Scan the listing below for the word "Panasonic", then copy each line that has it.

====

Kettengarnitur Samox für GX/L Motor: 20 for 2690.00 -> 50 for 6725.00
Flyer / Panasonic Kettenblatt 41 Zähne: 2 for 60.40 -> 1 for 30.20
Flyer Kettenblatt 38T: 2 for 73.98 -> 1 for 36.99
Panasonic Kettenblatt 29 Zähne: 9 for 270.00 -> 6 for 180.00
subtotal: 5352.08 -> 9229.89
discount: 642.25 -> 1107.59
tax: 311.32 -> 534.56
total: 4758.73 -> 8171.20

====

**Response to this task:**
Flyer / Panasonic Kettenblatt 41 Zähne: 2 for 60.40 -> 1 for 30.20
Panasonic Kettenblatt 29 Zähne: 9 for 270.00 -> 6 for 180.00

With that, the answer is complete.